Source information START

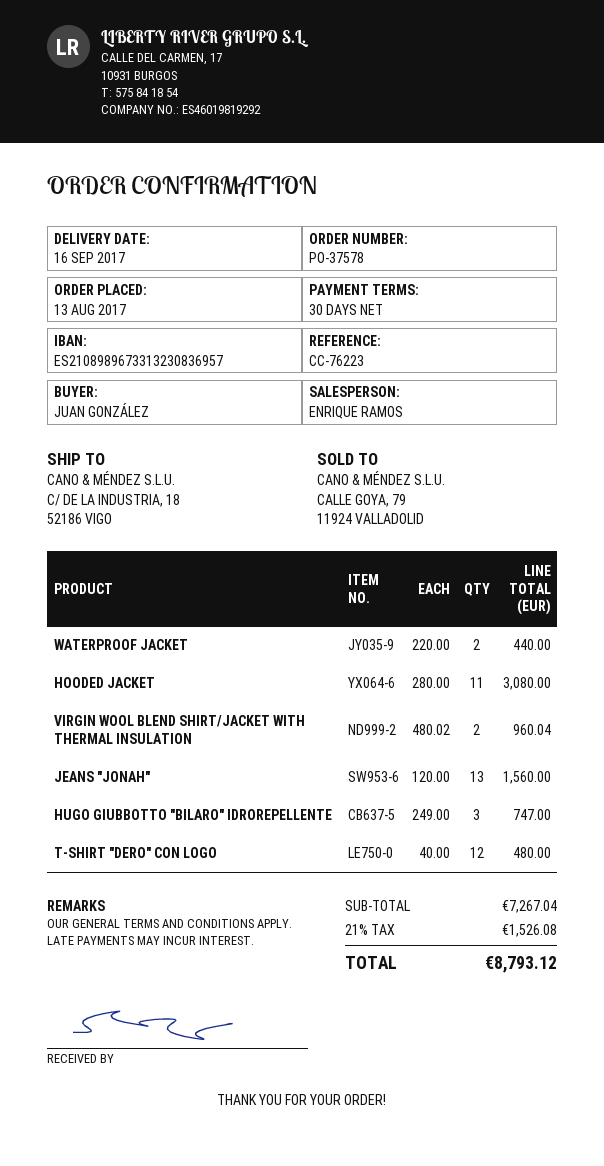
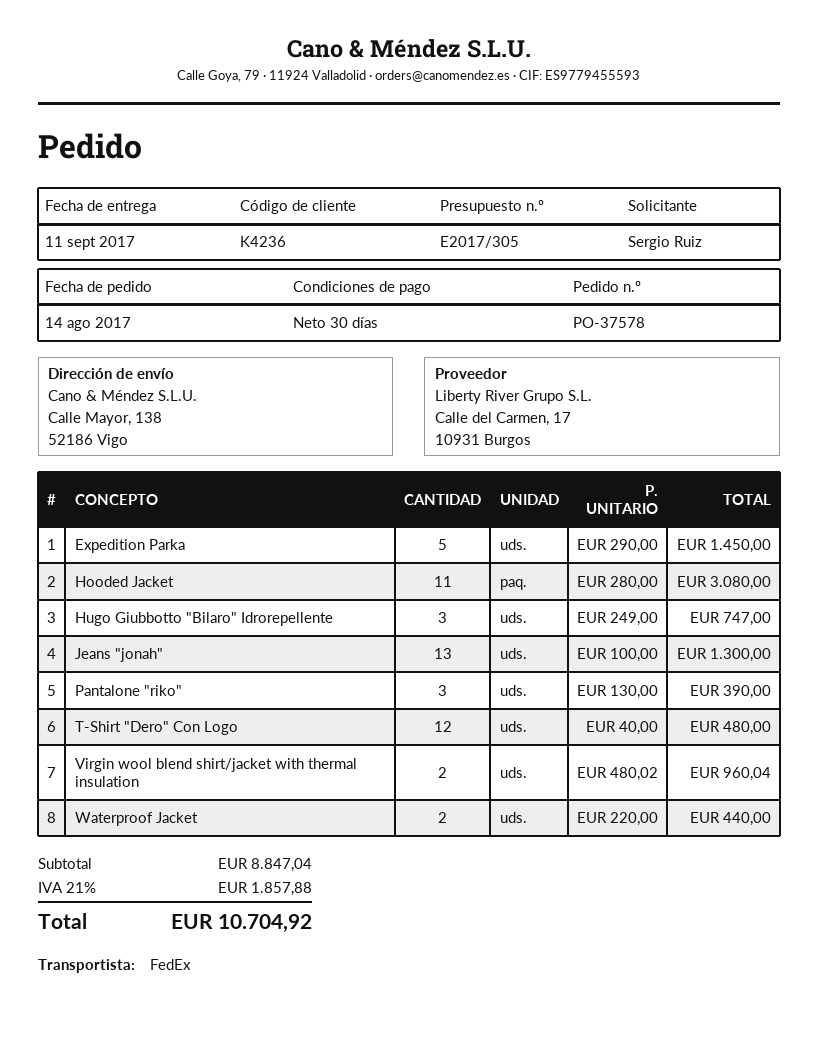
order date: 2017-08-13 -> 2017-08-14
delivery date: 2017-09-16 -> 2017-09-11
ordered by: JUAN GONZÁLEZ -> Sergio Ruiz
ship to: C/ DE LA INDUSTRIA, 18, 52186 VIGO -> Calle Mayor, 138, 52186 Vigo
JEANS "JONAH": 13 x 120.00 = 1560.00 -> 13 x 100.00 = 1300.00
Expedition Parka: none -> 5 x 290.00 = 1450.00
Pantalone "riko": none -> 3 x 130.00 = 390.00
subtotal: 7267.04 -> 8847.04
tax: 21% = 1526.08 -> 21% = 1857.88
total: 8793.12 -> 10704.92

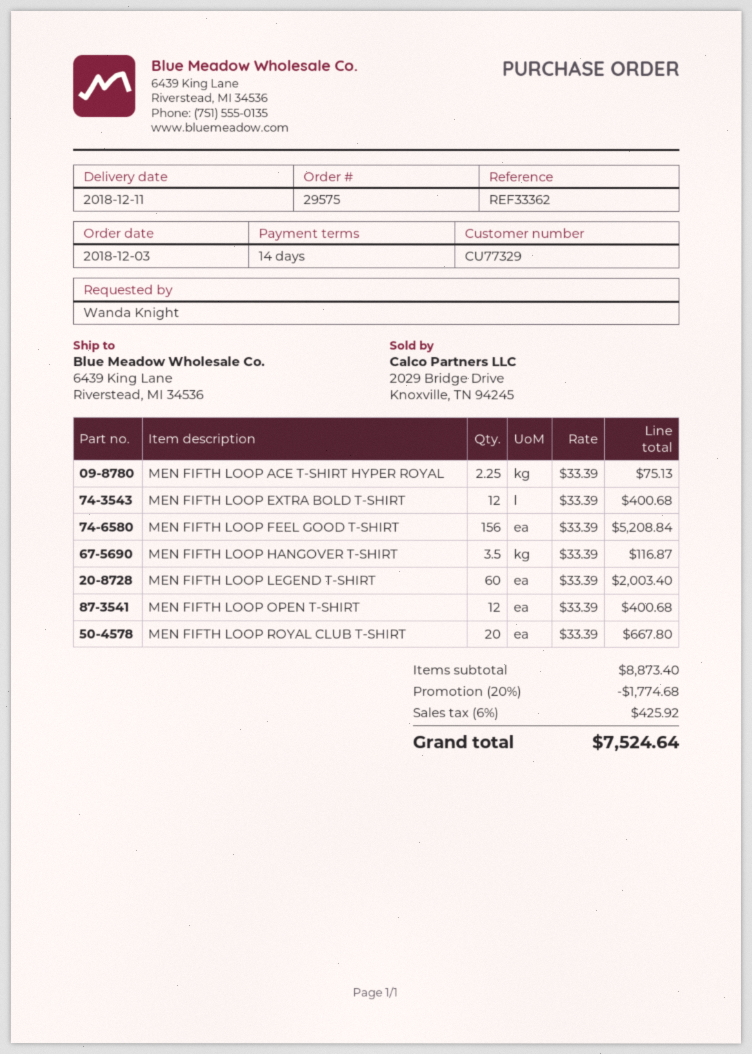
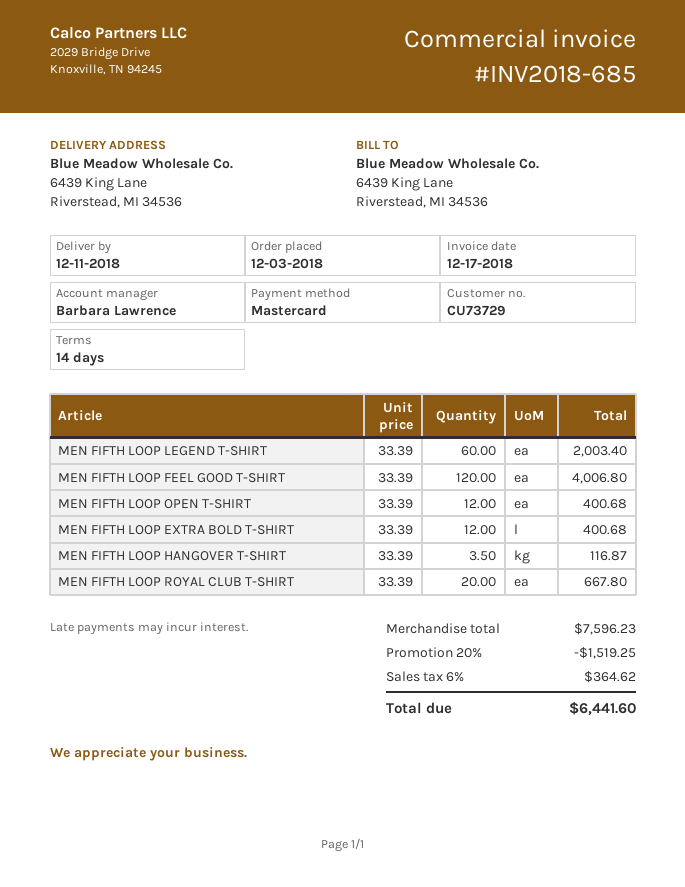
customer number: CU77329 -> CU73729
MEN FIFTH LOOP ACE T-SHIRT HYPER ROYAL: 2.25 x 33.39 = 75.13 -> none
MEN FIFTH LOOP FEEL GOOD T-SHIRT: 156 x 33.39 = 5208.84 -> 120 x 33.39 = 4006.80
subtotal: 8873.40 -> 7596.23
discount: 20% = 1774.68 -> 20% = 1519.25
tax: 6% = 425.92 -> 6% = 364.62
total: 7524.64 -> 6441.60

Source information END
Source information START

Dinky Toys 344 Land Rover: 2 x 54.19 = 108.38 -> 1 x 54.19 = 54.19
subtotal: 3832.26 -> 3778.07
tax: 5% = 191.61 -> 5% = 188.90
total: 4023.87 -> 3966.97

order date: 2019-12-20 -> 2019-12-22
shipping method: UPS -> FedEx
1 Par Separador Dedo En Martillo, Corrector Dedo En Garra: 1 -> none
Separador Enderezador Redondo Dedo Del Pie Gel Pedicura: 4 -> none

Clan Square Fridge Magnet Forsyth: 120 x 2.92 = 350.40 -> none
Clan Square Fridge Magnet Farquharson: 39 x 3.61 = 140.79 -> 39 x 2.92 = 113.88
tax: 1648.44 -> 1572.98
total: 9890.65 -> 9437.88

Source information END

### [Your assignment]
Copy only what lies between the line with "100.00 = 1300.00" and the line with "MEN FIFTH LOOP ACE", those two lines included, exactly as given above; pictures stay out.

### [Finished task]
JEANS "JONAH": 13 x 120.00 = 1560.00 -> 13 x 100.00 = 1300.00
Expedition Parka: none -> 5 x 290.00 = 1450.00
Pantalone "riko": none -> 3 x 130.00 = 390.00
subtotal: 7267.04 -> 8847.04
tax: 21% = 1526.08 -> 21% = 1857.88
total: 8793.12 -> 10704.92

customer number: CU77329 -> CU73729
MEN FIFTH LOOP ACE T-SHIRT HYPER ROYAL: 2.25 x 33.39 = 75.13 -> none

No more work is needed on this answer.